Work to be completed: Could you give back the records exactly, taking out the pictures?

[[ Records for the exercise, beginning ]]

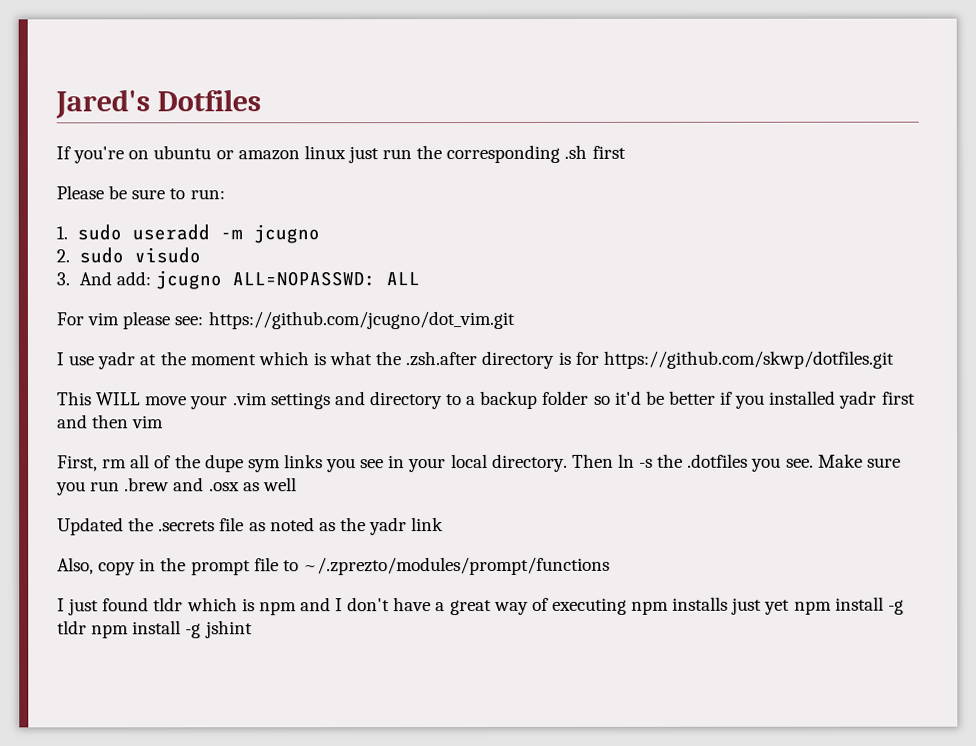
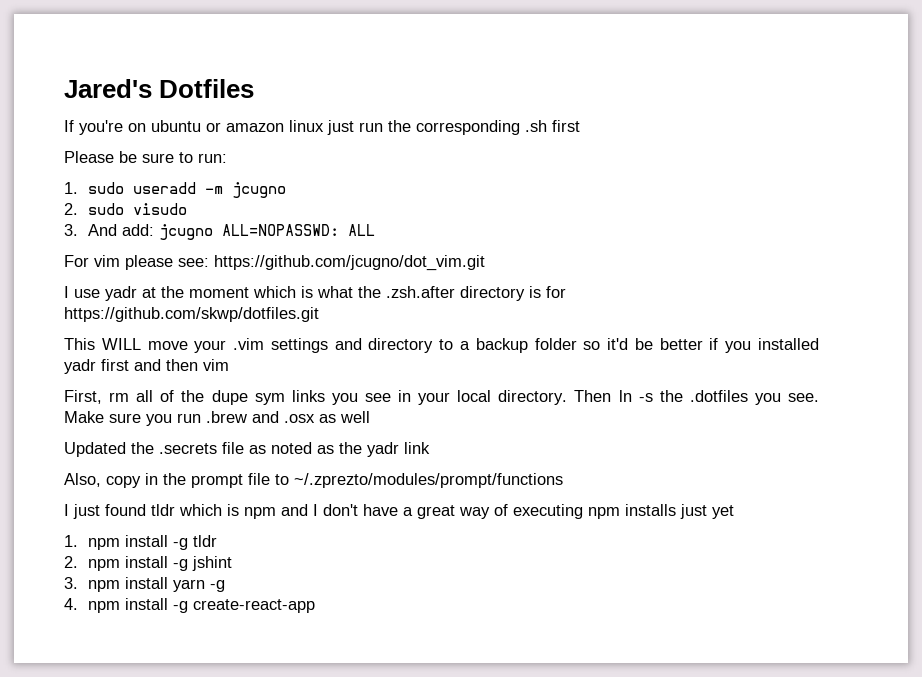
- I just found tldr which is npm and I don't have a great way of executing npm installs just yet npm install -g tldr npm install -g jshint
+ I just found tldr which is npm and I don't have a great way of executing npm installs just yet
+ 1. npm install -g tldr
+ 2. npm install -g jshint
+ 3. npm install yarn -g
+ 4. npm install -g create-react-app

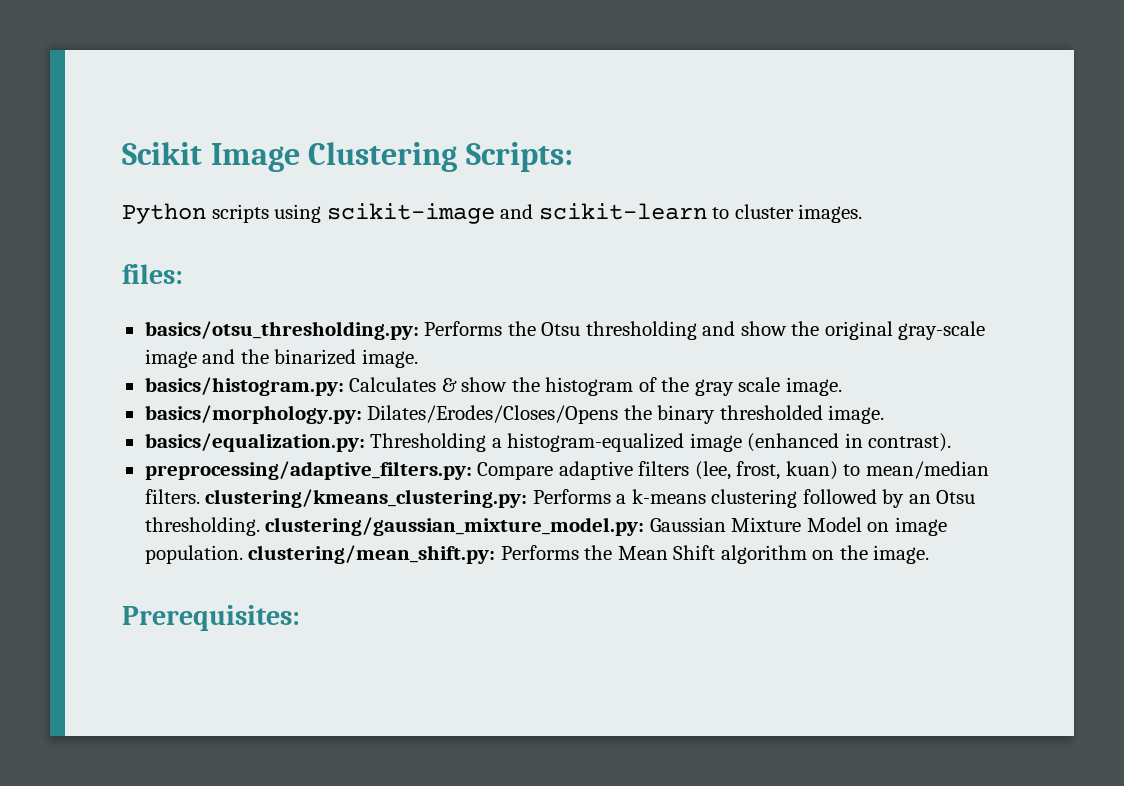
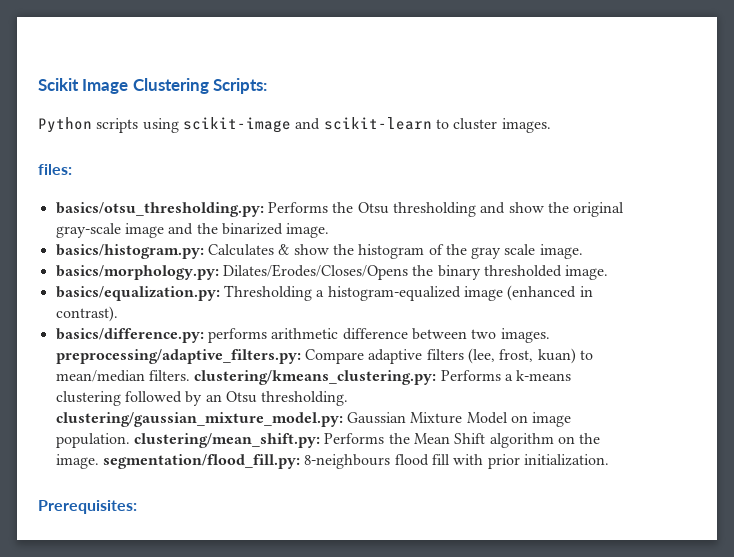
- preprocessing/adaptive_filters.py: Compare adaptive filters (lee, frost, kuan) to mean/median filters. clustering/kmeans_clustering.py: Performs a k-means clustering followed by an Otsu thresholding. clustering/gaussian_mixture_model.py: Gaussian Mixture Model on image population. clustering/mean_shift.py: Performs the Mean Shift algorithm on the image.
+ basics/difference.py: performs arithmetic difference between two images. preprocessing/adaptive_filters.py: Compare adaptive filters (lee, frost, kuan) to mean/median filters. clustering/kmeans_clustering.py: Performs a k-means clustering followed by an Otsu thresholding. clustering/gaussian_mixture_model.py: Gaussian Mixture Model on image population. clustering/mean_shift.py: Performs the Mean Shift algorithm on the image. segmentation/flood_fill.py: 8-neighbours flood fill with prior initialization.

[[ Records for the exercise, end ]]

Task solution:
- I just found tldr which is npm and I don't have a great way of executing npm installs just yet npm install -g tldr npm install -g jshint
+ I just found tldr which is npm and I don't have a great way of executing npm installs just yet
+ 1. npm install -g tldr
+ 2. npm install -g jshint
+ 3. npm install yarn -g
+ 4. npm install -g create-react-app

- preprocessing/adaptive_filters.py: Compare adaptive filters (lee, frost, kuan) to mean/median filters. clustering/kmeans_clustering.py: Performs a k-means clustering followed by an Otsu thresholding. clustering/gaussian_mixture_model.py: Gaussian Mixture Model on image population. clustering/mean_shift.py: Performs the Mean Shift algorithm on the image.
+ basics/difference.py: performs arithmetic difference between two images. preprocessing/adaptive_filters.py: Compare adaptive filters (lee, frost, kuan) to mean/median filters. clustering/kmeans_clustering.py: Performs a k-means clustering followed by an Otsu thresholding. clustering/gaussian_mixture_model.py: Gaussian Mixture Model on image population. clustering/mean_shift.py: Performs the Mean Shift algorithm on the image. segmentation/flood_fill.py: 8-neighbours flood fill with prior initialization.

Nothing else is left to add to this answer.